*Task to carry out*. Every record below is to be retyped exactly, with the pictures left out.

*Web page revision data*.
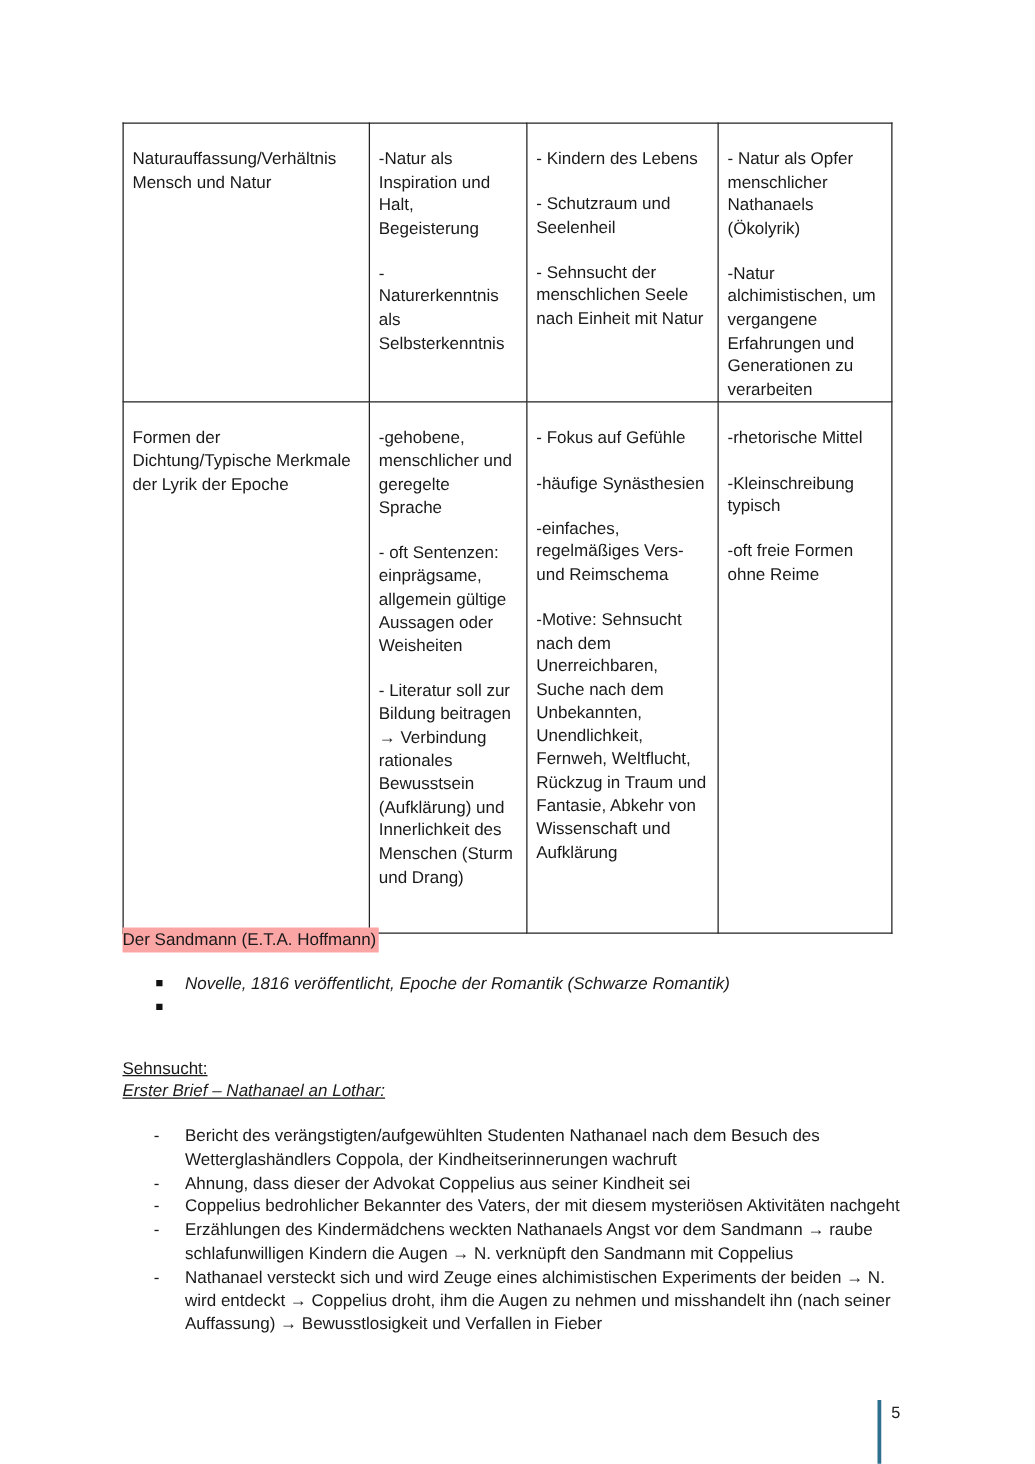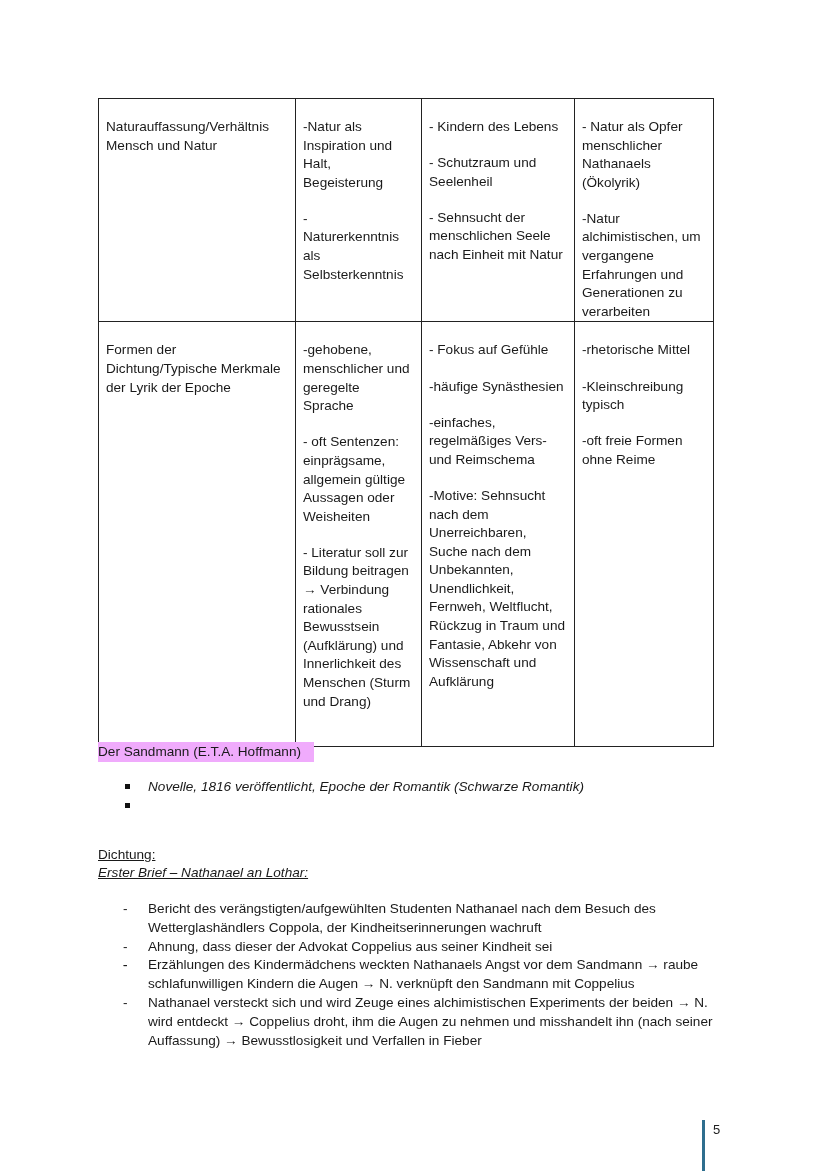--- a/index.html
+++ b/index.html
@@ -26,21 +26,21 @@
   table.epochs col.c2 { width: 126px; }
   table.epochs col.c3 { width: 153px; }
   table.epochs col.c4 { width: 139px; }
   tr.r1 td { height: 184px; }
   tr.r2 td { height: 405px; }
   .para { margin: 0 0 17.5px 0; white-space: pre-line; }
   .para:last-child { margin-bottom: 0; }
 
   .section-title {
     position: absolute; left: 98px; top: 742px;
-    background: #f0abfc; padding: 1px 13px 1px 0;
+    background: #fca5a5; padding: 1px 2px 1px 0;
     font-size: 13.6px; line-height: 18px;
   }
   ul.facts {
     position: absolute; left: 122px; top: 777px; margin: 0; padding: 0;
     list-style: none; width: 600px; line-height: 19px;
   }
   ul.facts li { position: relative; padding-left: 26px; font-style: italic; }
   ul.facts li .bullet {
     position: absolute; left: 3px; top: 7px; width: 5px; height: 5px; background: #111;
   }
@@ -120,27 +120,27 @@
   </tbody>
     </table>
 
   <div class="section-title">Der Sandmann (E.T.A. Hoffmann)</div>
 
   <ul class="facts">
     <li><span class="bullet"></span><span>Novelle, 1816 veröffentlicht, Epoche der Romantik (Schwarze Romantik)</span></li>
     <li><span class="bullet"></span></li>
   </ul>
 
-  <div class="handlung-label">Dichtung:</div>
+  <div class="handlung-label">Sehnsucht:</div>
   <div class="brief-label">Erster Brief – Nathanael an Lothar:</div>
 
   <ul class="plot">
     <li><span class="dash">-</span><span>Bericht des verängstigten/aufgewühlten Studenten Nathanael nach dem Besuch des Wetterglashändlers Coppola, der Kindheitserinnerungen wachruft</span></li>
     <li><span class="dash">-</span><span>Ahnung, dass dieser der Advokat Coppelius aus seiner Kindheit sei</span></li>
-    <li><span class="dash">-</span></li>
+    <li><span class="dash">-</span><span>Coppelius bedrohlicher Bekannter des Vaters, der mit diesem mysteriösen Aktivitäten nachgeht</span></li>
     <li><span class="dash">-</span><span>Erzählungen des Kindermädchens weckten Nathanaels Angst vor dem Sandmann → raube schlafunwilligen Kindern die Augen → N. verknüpft den Sandmann mit Coppelius</span></li>
     <li><span class="dash">-</span><span>Nathanael versteckt sich und wird Zeuge eines alchimistischen Experiments der beiden → N. wird entdeckt → Coppelius droht, ihm die Augen zu nehmen und misshandelt ihn (nach seiner Auffassung)  → Bewusstlosigkeit und Verfallen in Fieber</span></li>
   </ul>
 
   <div class="page-footer">
     <span class="page-number">5</span>
   </div>
 </div>
 
 </body></html>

*Output of the exercise*.
--- a/index.html
+++ b/index.html
@@ -26,21 +26,21 @@
   table.epochs col.c2 { width: 126px; }
   table.epochs col.c3 { width: 153px; }
   table.epochs col.c4 { width: 139px; }
   tr.r1 td { height: 184px; }
   tr.r2 td { height: 405px; }
   .para { margin: 0 0 17.5px 0; white-space: pre-line; }
   .para:last-child { margin-bottom: 0; }
 
   .section-title {
     position: absolute; left: 98px; top: 742px;
-    background: #f0abfc; padding: 1px 13px 1px 0;
+    background: #fca5a5; padding: 1px 2px 1px 0;
     font-size: 13.6px; line-height: 18px;
   }
   ul.facts {
     position: absolute; left: 122px; top: 777px; margin: 0; padding: 0;
     list-style: none; width: 600px; line-height: 19px;
   }
   ul.facts li { position: relative; padding-left: 26px; font-style: italic; }
   ul.facts li .bullet {
     position: absolute; left: 3px; top: 7px; width: 5px; height: 5px; background: #111;
   }
@@ -120,27 +120,27 @@
   </tbody>
     </table>
 
   <div class="section-title">Der Sandmann (E.T.A. Hoffmann)</div>
 
   <ul class="facts">
     <li><span class="bullet"></span><span>Novelle, 1816 veröffentlicht, Epoche der Romantik (Schwarze Romantik)</span></li>
     <li><span class="bullet"></span></li>
   </ul>
 
-  <div class="handlung-label">Dichtung:</div>
+  <div class="handlung-label">Sehnsucht:</div>
   <div class="brief-label">Erster Brief – Nathanael an Lothar:</div>
 
   <ul class="plot">
     <li><span class="dash">-</span><span>Bericht des verängstigten/aufgewühlten Studenten Nathanael nach dem Besuch des Wetterglashändlers Coppola, der Kindheitserinnerungen wachruft</span></li>
     <li><span class="dash">-</span><span>Ahnung, dass dieser der Advokat Coppelius aus seiner Kindheit sei</span></li>
-    <li><span class="dash">-</span></li>
+    <li><span class="dash">-</span><span>Coppelius bedrohlicher Bekannter des Vaters, der mit diesem mysteriösen Aktivitäten nachgeht</span></li>
     <li><span class="dash">-</span><span>Erzählungen des Kindermädchens weckten Nathanaels Angst vor dem Sandmann → raube schlafunwilligen Kindern die Augen → N. verknüpft den Sandmann mit Coppelius</span></li>
     <li><span class="dash">-</span><span>Nathanael versteckt sich und wird Zeuge eines alchimistischen Experiments der beiden → N. wird entdeckt → Coppelius droht, ihm die Augen zu nehmen und misshandelt ihn (nach seiner Auffassung)  → Bewusstlosigkeit und Verfallen in Fieber</span></li>
   </ul>
 
   <div class="page-footer">
     <span class="page-number">5</span>
   </div>
 </div>
 
 </body></html>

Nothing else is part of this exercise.